Grainne Moran, Julian Cox, Brenda Tronson, Neil Duffy

Abstract


A new laboratory program in first year chemistry was introduced in 2003, initially for a class of 200 students, with the aim of fostering collaborative student-centred learning and critical thinking. In the laboratory, students worked in teams, providing input into the design of some experiments and, towards the end of session they undertook a short experimental project. At the same time, the tutorial program was redesigned in order to introduce open-ended questions or questions with no single correct answer.

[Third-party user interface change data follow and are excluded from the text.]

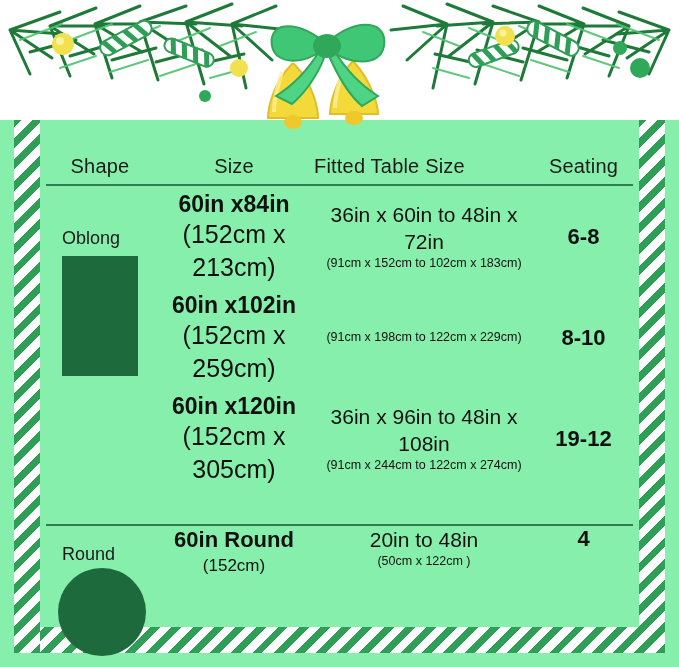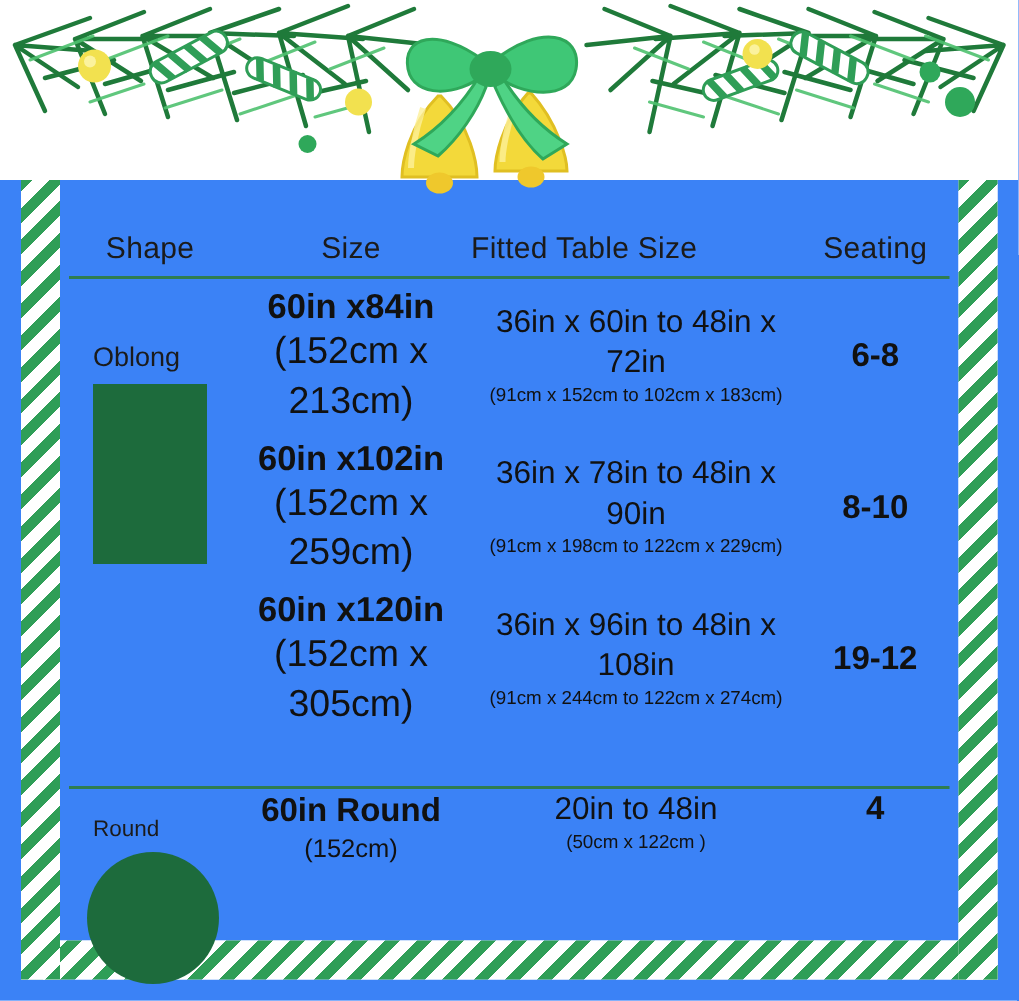"Shape" .page { background: #3b82f6 -> #86efac }
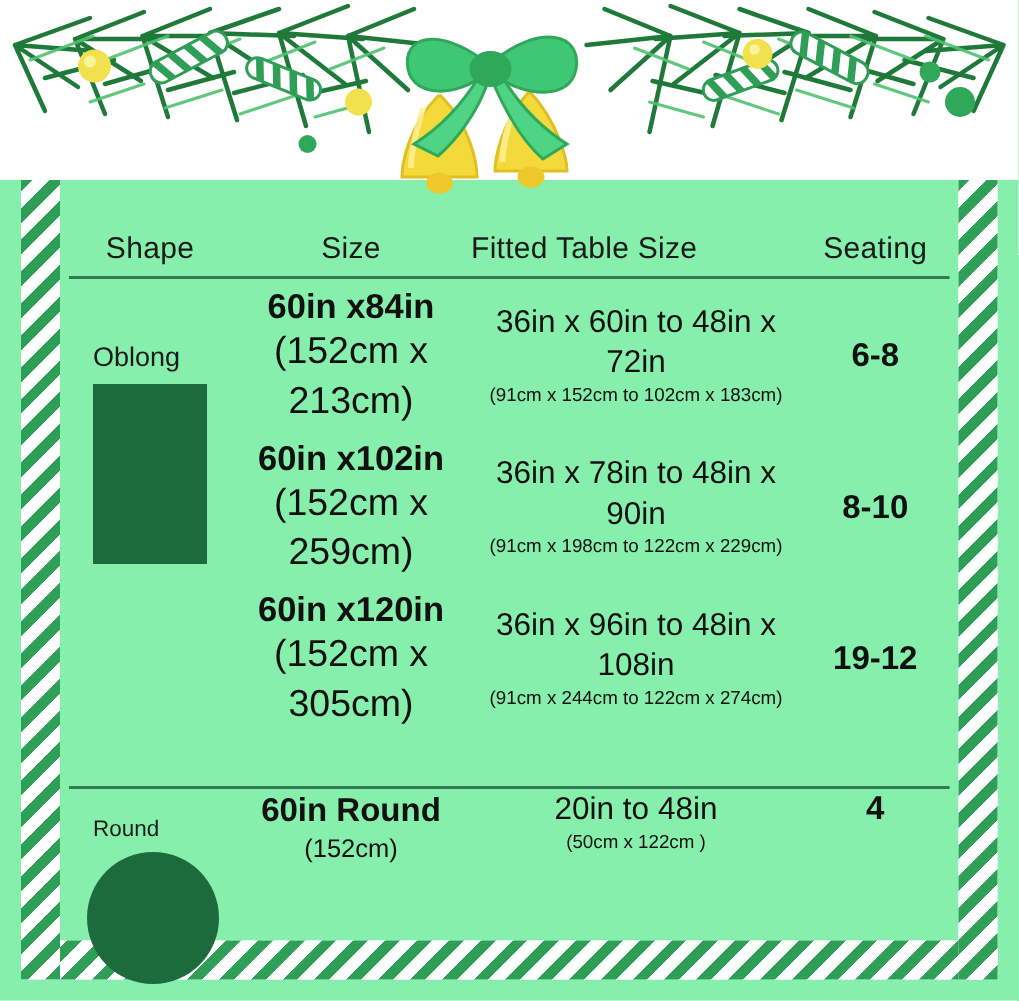"36in x 78in to 48in" div.fit-main { html: <div>36in x 78in to 48in x 90in</div> -> none }
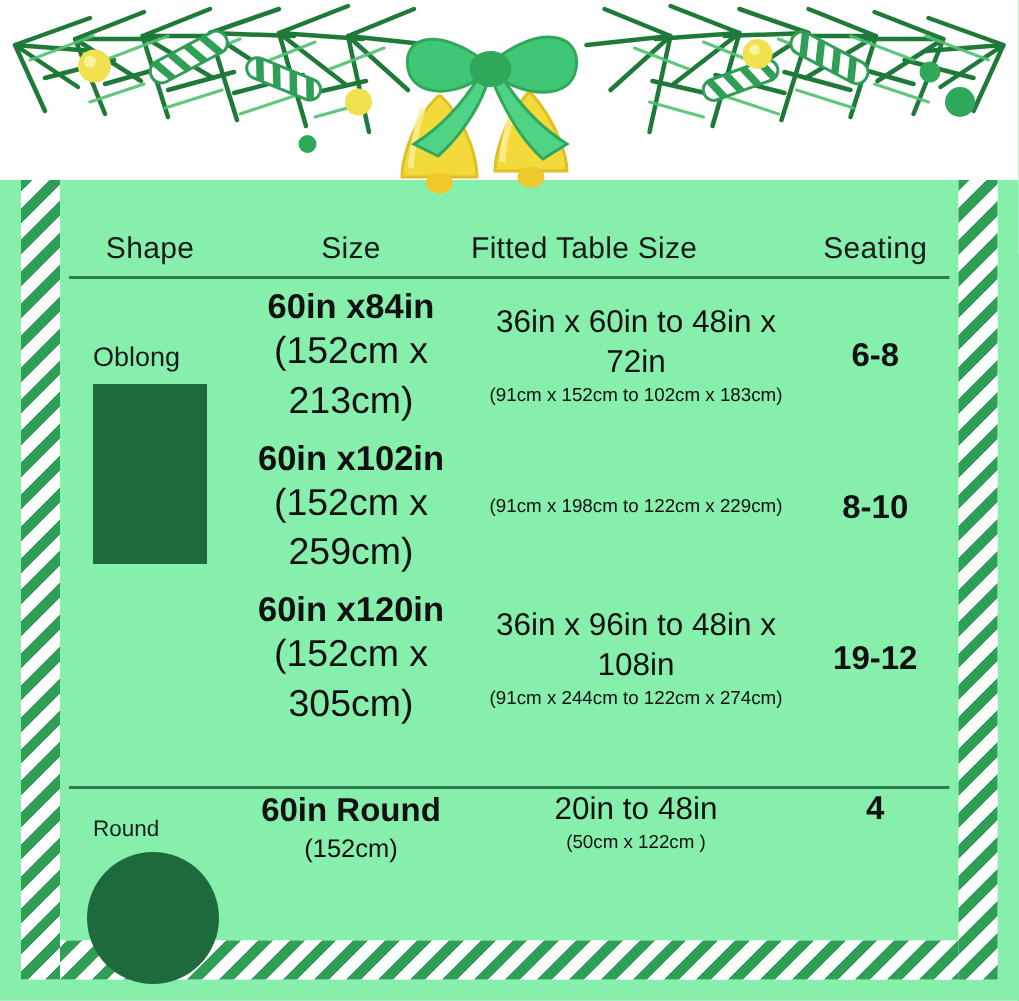"Round" .round-label { font-size: 15px -> 18px }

The changes to the program were overwhelming successful, in that 78% of students reported the laboratory component to be either good, or the best thing about the course. While students found the new experimental approach challenging, and even frustrating at times, the tutorial modifications were less successful with 50% of students feeling that this section did not have the appropriate balance between conceptual and practical material. An important component of the change was to align the assessment with the goals of the new laboratory program. A higher proportion of marks were reallocated from lecture-based assessment to laboratory work, with some reduction in syllabus content. New assessment feedback sheets were designed to enable quality feedback to students and to enable demonstrators to provide consistent marks. This feedback mechanism has since been extended to other first year courses. The course was evaluated using an online student questionnaire, which allowed open comments, class visits and debriefing interviews with laboratory demonstrators and tutors. A number of further refinements have been identified, the most important of which are better structuring of tutorials and more support and training for demonstrators.